• **Extracted entries**:
--- START ---

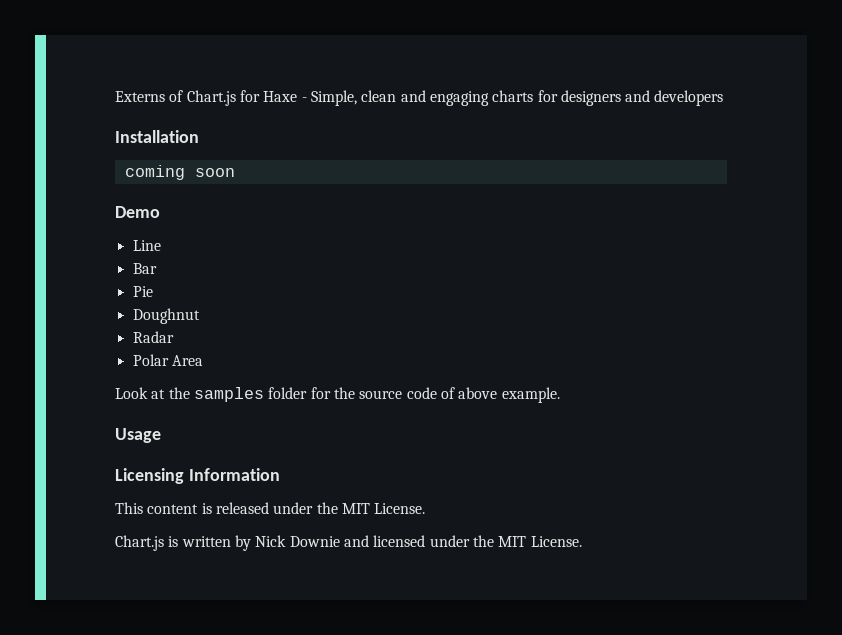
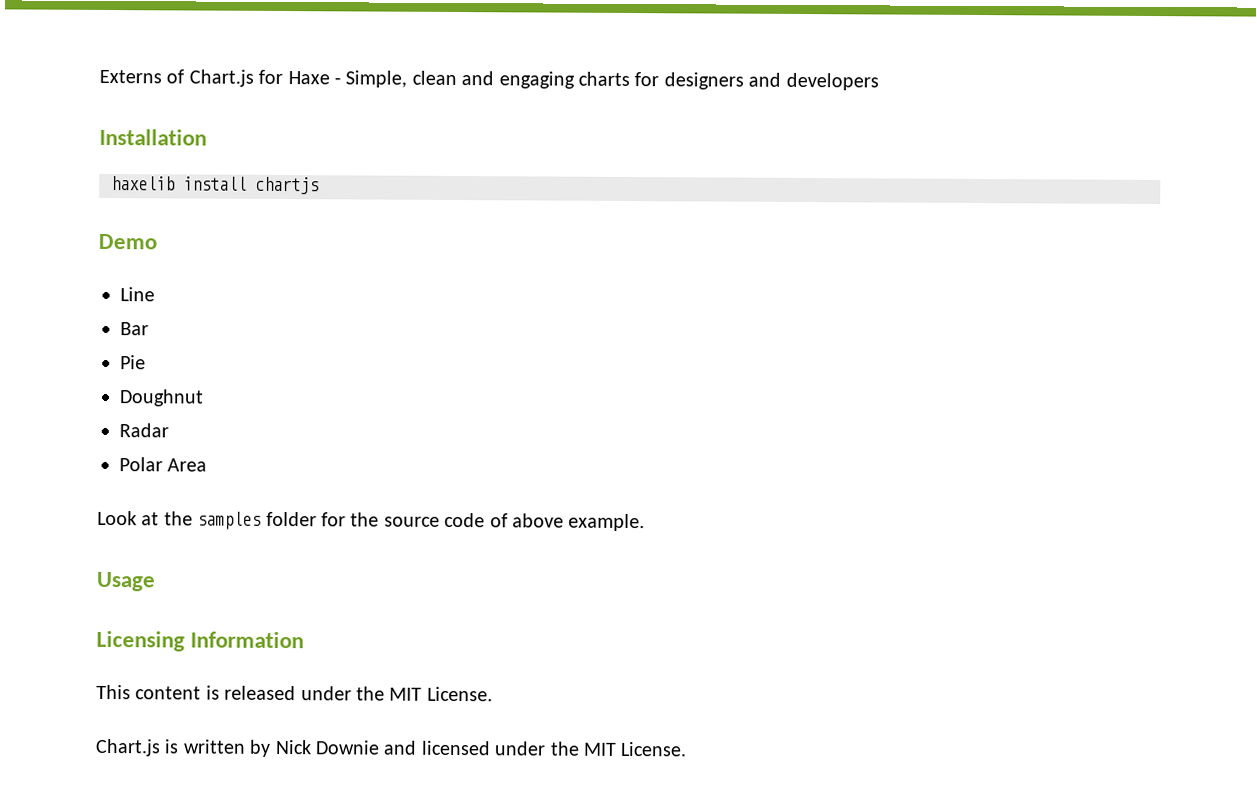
[124,165,235,180] coming soon -> [111,176,319,195] haxelib install chartjs

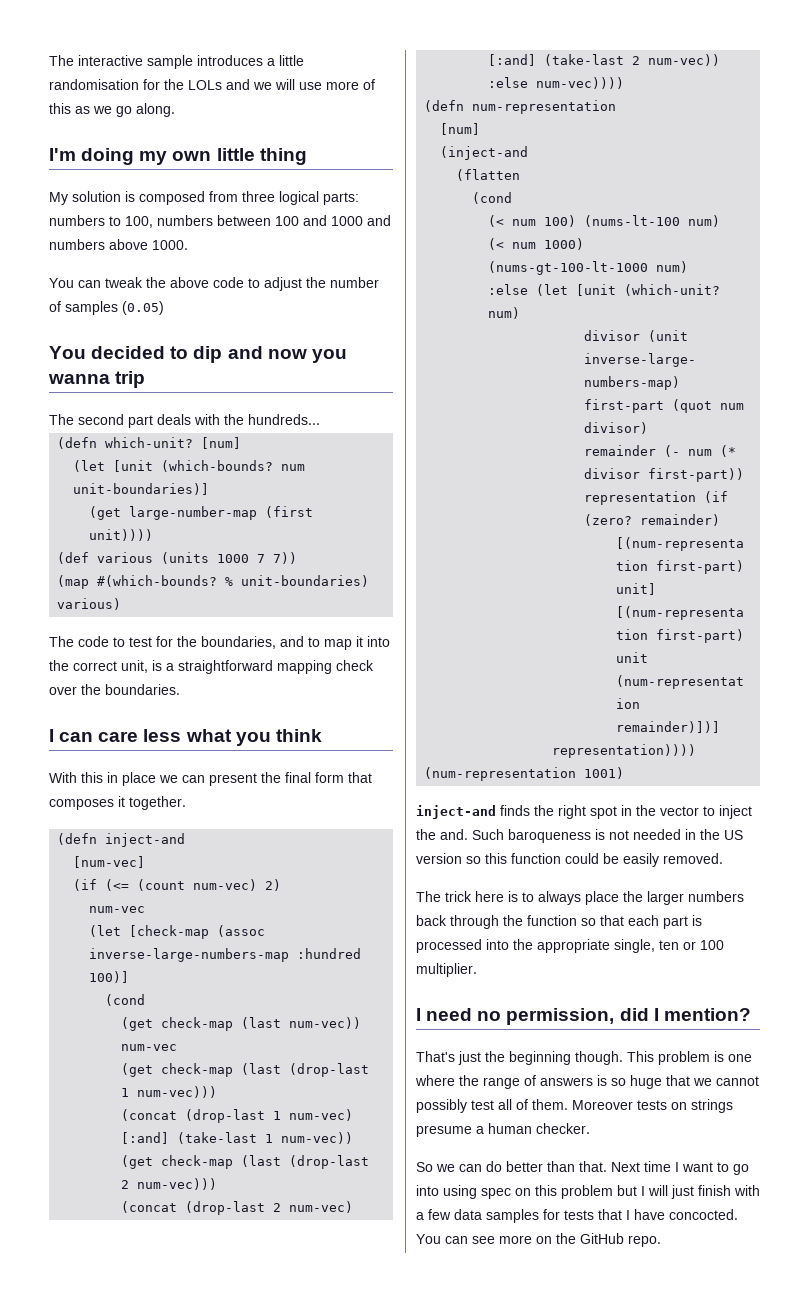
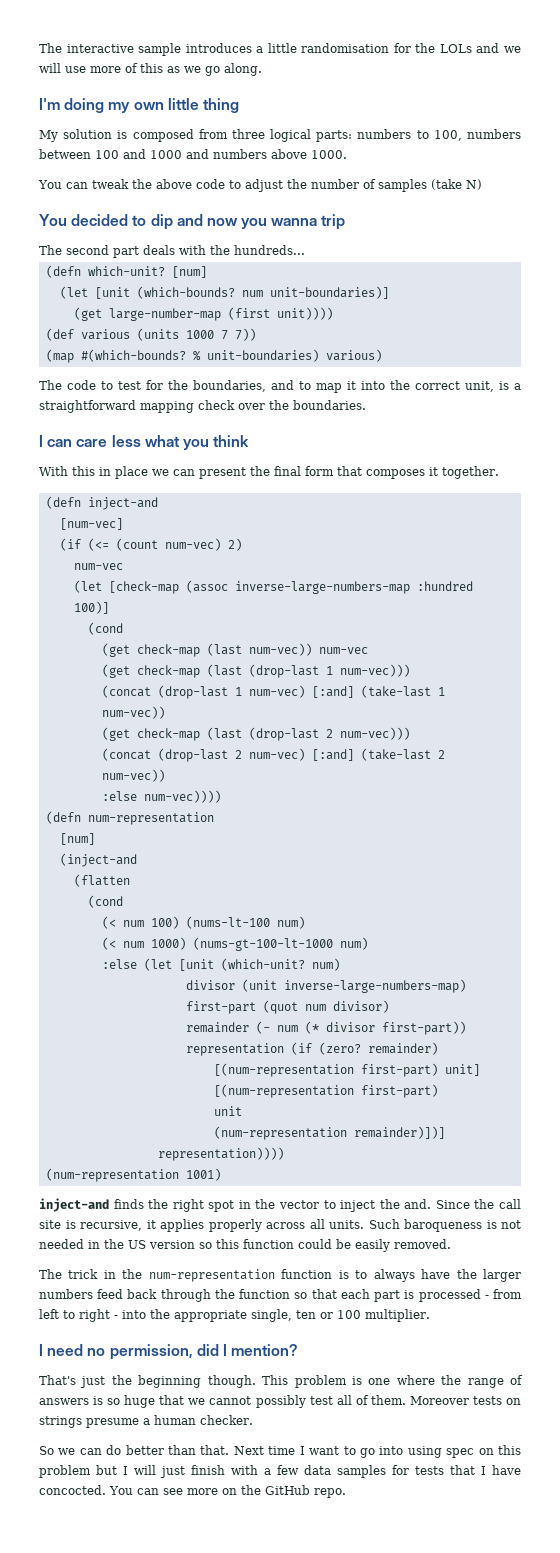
[122,301,164,315] (0.05) -> [431,179,482,190] (take N)
(468, 834) none -> [435,1199,521,1209] [39,1219,364,1232] Since the call site is recursive, it applies properly across all units.
[475,891,504,902] here -> [103,1269,333,1282] in the num-representation function
[585,891,619,905] place -> [421,1269,451,1279] have
(744, 896) none -> [97,1289,124,1299] feed
(482, 946) none -> [484,1289,522,1299] [39,1309,118,1322] - from left to right -

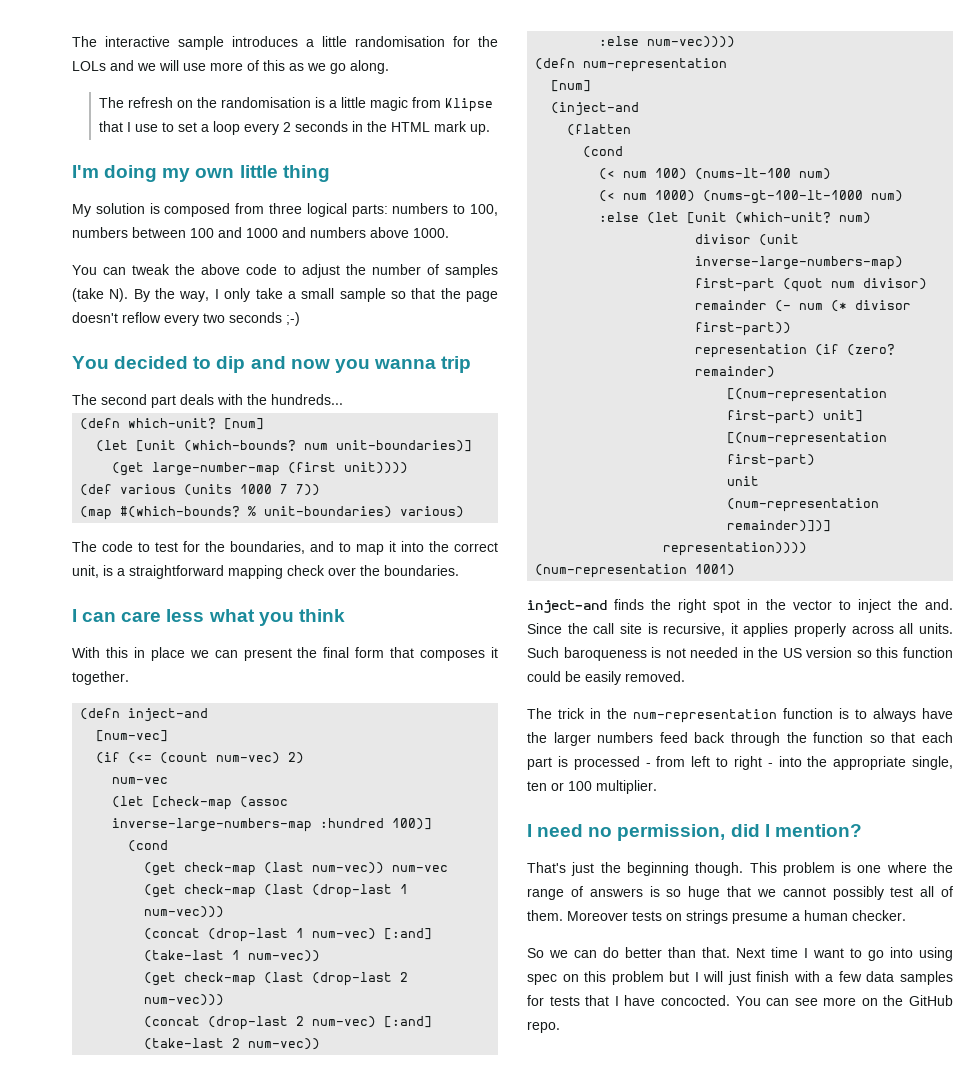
(262, 69) none -> [98,97,493,112] [98,121,490,135] // The refresh on the randomisation is a little magic from Klipse that I use to set a loop every 2 seconds in the HTML mark up.
[466,179,482,190] N) -> [109,288,498,302] [72,312,300,326] N). By the way, I only take a small sample so that the page doesn't reflow every two seconds ;-)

--- END ---

• **Instructions for the task**: Return, unchanged, the run of lines above that opens with the line containing "(468, 834) none" and closes with the line containing "(744, 896) none -> [97,1289,124,1299] feed". Include both.

• **Reply to the task**:
(468, 834) none -> [435,1199,521,1209] [39,1219,364,1232] Since the call site is recursive, it applies properly across all units.
[475,891,504,902] here -> [103,1269,333,1282] in the num-representation function
[585,891,619,905] place -> [421,1269,451,1279] have
(744, 896) none -> [97,1289,124,1299] feed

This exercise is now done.